Entries shown START

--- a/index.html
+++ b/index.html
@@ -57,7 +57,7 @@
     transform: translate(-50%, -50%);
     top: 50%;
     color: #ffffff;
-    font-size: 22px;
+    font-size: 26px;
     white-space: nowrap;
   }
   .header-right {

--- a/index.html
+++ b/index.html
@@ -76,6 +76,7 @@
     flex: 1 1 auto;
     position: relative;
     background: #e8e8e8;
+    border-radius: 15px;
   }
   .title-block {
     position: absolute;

Entries shown END
Entries shown START

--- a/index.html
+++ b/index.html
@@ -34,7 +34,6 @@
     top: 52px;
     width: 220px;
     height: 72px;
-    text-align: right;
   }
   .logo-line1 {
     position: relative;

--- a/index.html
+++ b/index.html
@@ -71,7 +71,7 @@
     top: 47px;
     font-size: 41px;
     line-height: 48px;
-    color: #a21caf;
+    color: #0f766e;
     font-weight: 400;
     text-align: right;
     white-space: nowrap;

Entries shown END

§ **Problem details**
Among the entries, find each line that includes the string "size" and copy it.

§ **Answer to this task**
-    font-size: 22px;
+    font-size: 26px;
     font-size: 41px;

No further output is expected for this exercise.